Start of Entries supplied

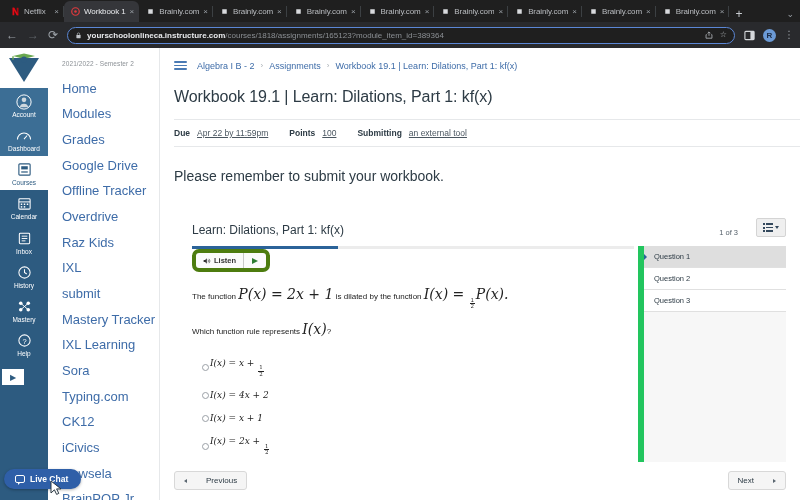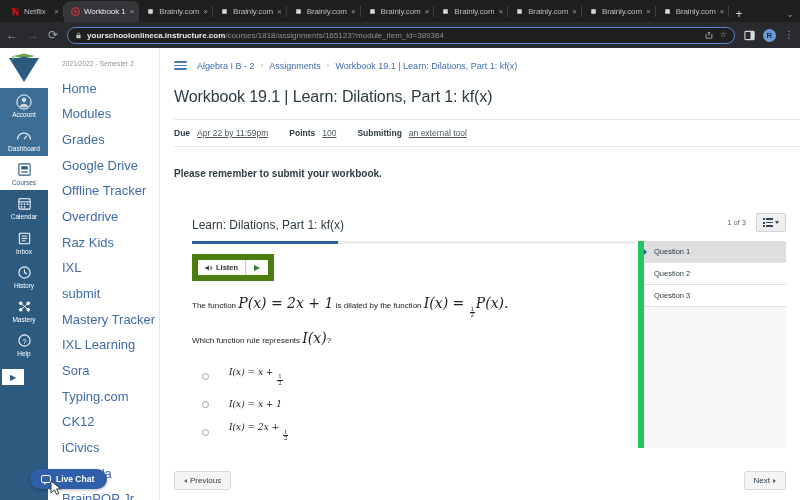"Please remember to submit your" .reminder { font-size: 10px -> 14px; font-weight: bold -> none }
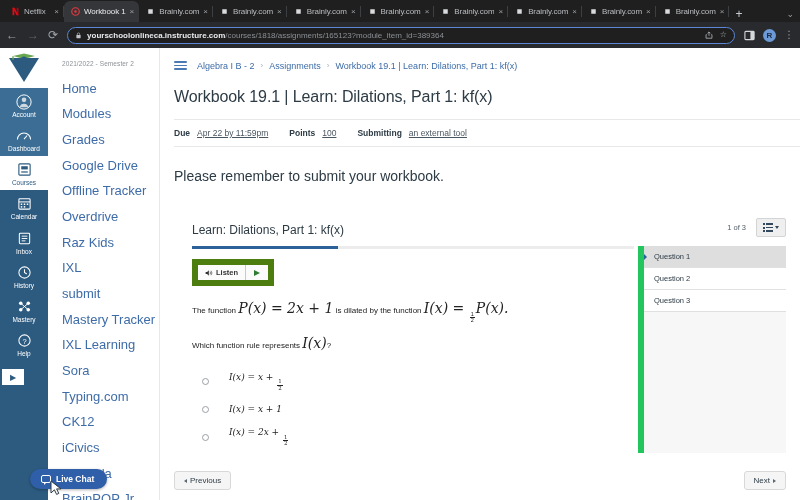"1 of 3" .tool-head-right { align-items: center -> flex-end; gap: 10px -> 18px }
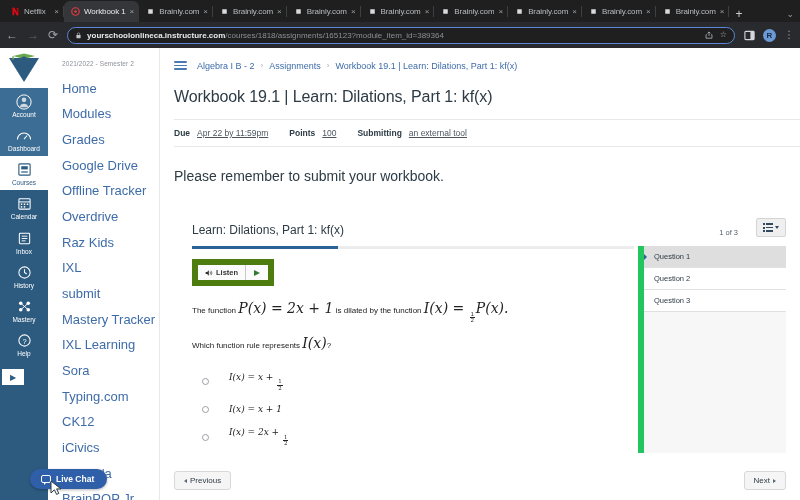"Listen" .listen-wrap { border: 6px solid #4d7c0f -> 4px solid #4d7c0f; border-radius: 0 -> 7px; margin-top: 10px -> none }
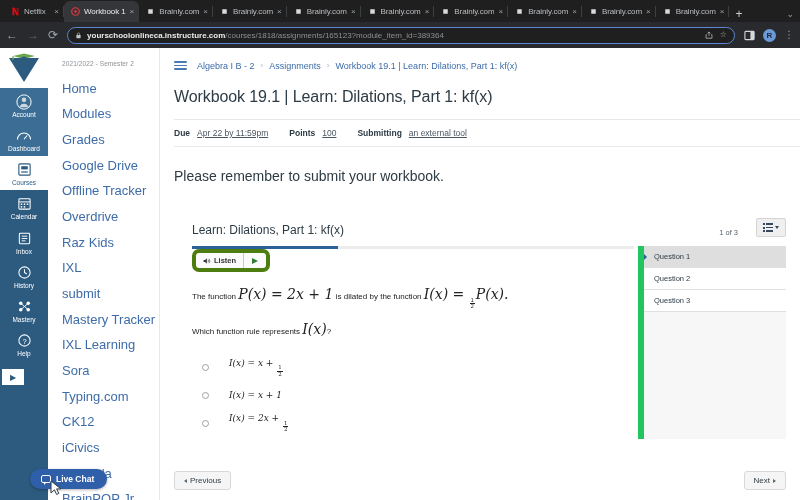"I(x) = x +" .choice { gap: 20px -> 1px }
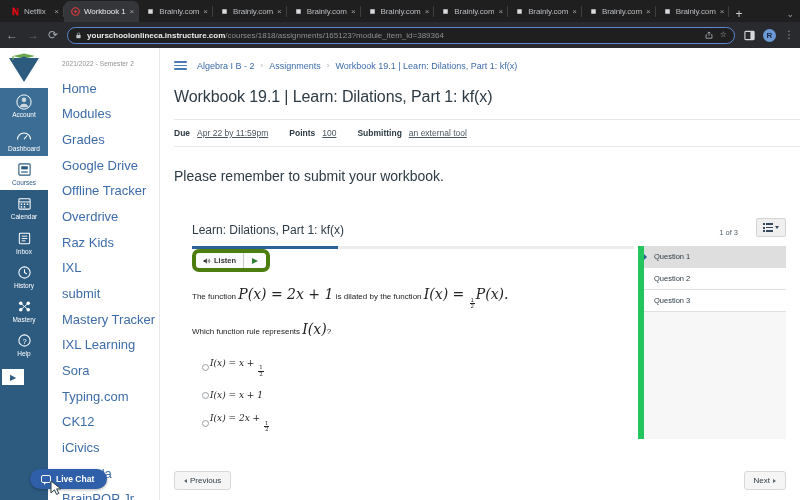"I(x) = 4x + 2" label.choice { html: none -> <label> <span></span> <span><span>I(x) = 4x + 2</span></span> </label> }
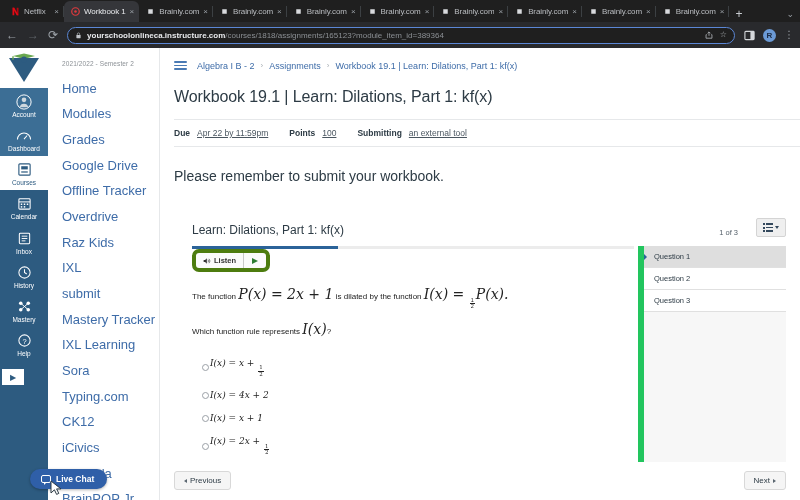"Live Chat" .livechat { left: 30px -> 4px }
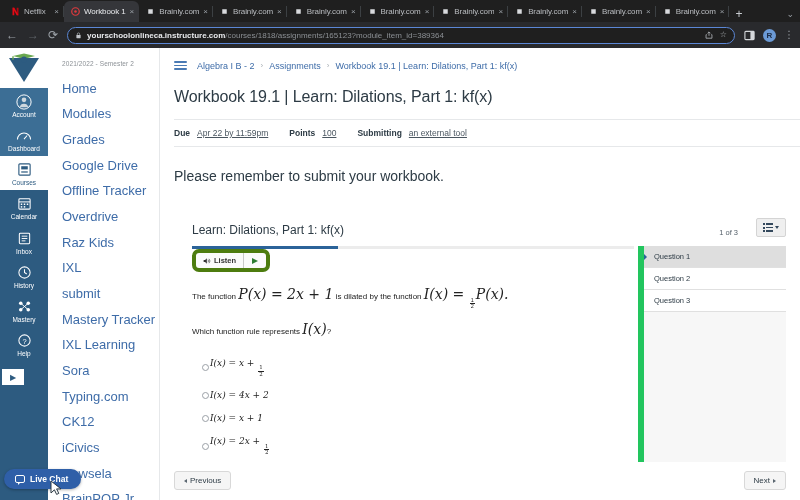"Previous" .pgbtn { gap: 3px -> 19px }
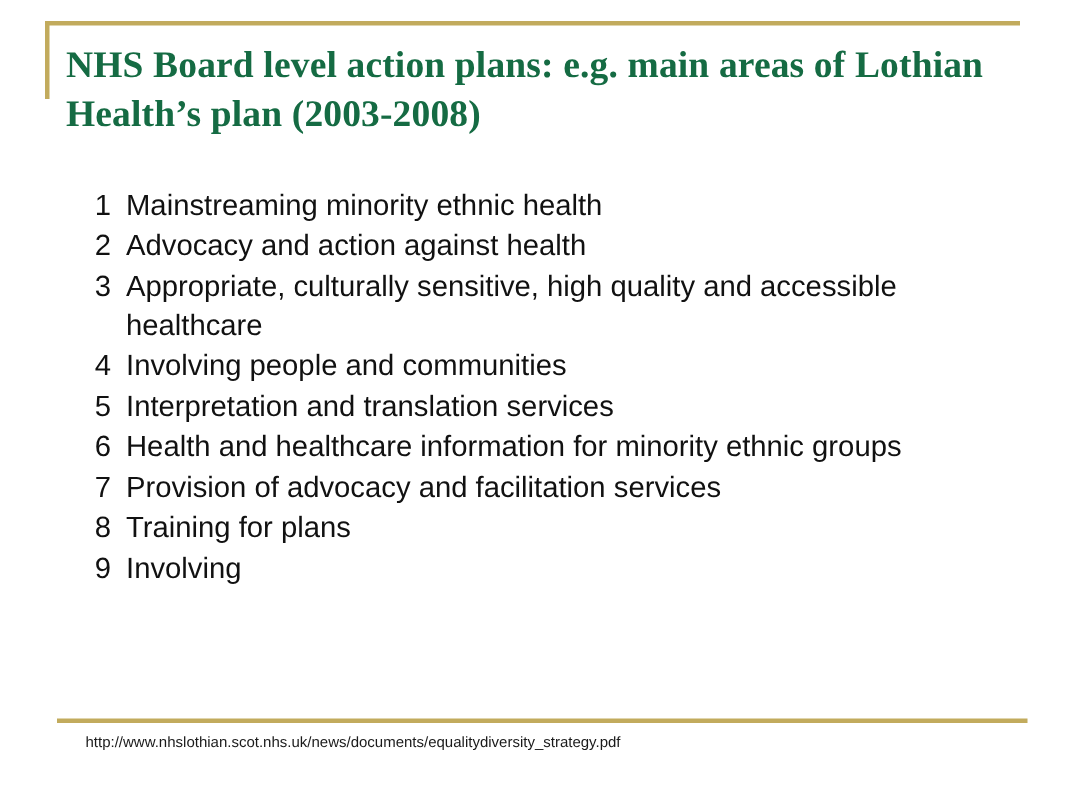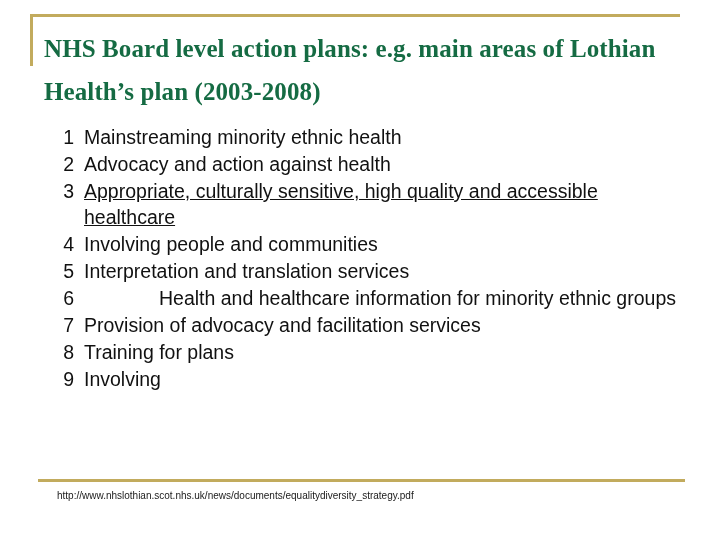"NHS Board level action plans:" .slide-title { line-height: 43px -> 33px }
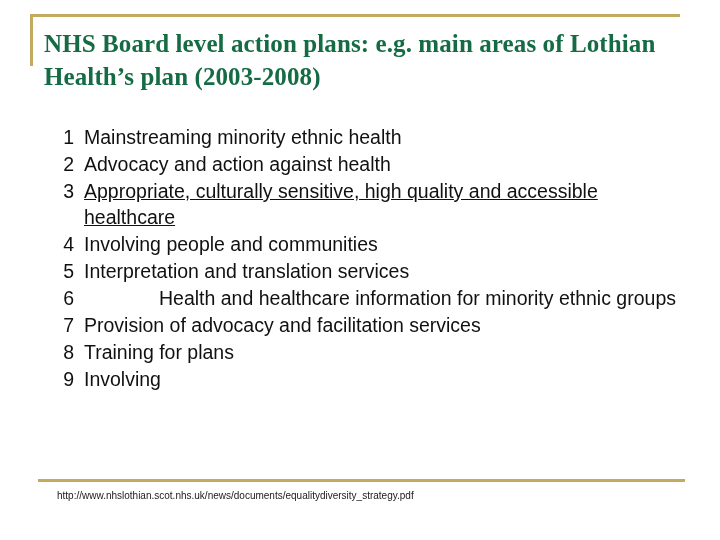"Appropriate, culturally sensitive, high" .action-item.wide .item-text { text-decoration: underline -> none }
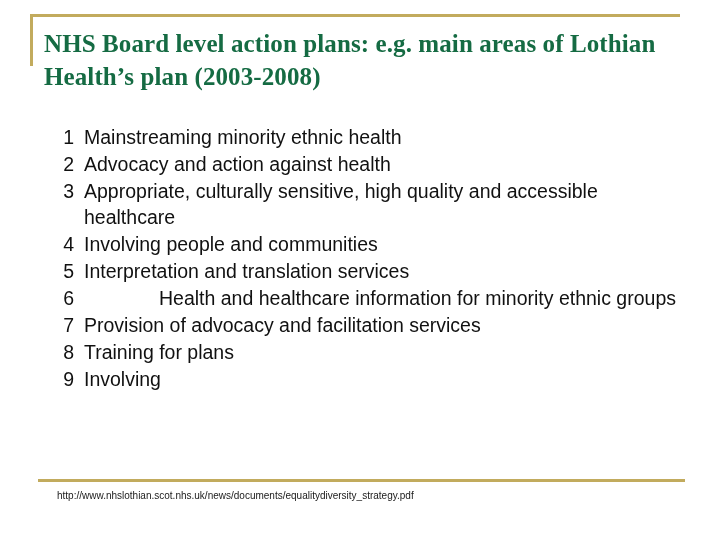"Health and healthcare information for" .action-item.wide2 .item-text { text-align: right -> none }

End of Entries supplied

= Task directions =
With every picture removed, give the entries above again exactly.

= Written response =
"Please remember to submit your" .reminder { font-size: 10px -> 14px; font-weight: bold -> none }
"1 of 3" .tool-head-right { align-items: center -> flex-end; gap: 10px -> 18px }
"Listen" .listen-wrap { border: 6px solid #4d7c0f -> 4px solid #4d7c0f; border-radius: 0 -> 7px; margin-top: 10px -> none }
"I(x) = x +" .choice { gap: 20px -> 1px }
"I(x) = 4x + 2" label.choice { html: none -> <label> <span></span> <span><span>I(x) = 4x + 2</span></span> </label> }
"Live Chat" .livechat { left: 30px -> 4px }
"Previous" .pgbtn { gap: 3px -> 19px }
"NHS Board level action plans:" .slide-title { line-height: 43px -> 33px }
"Appropriate, culturally sensitive, high" .action-item.wide .item-text { text-decoration: underline -> none }
"Health and healthcare information for" .action-item.wide2 .item-text { text-align: right -> none }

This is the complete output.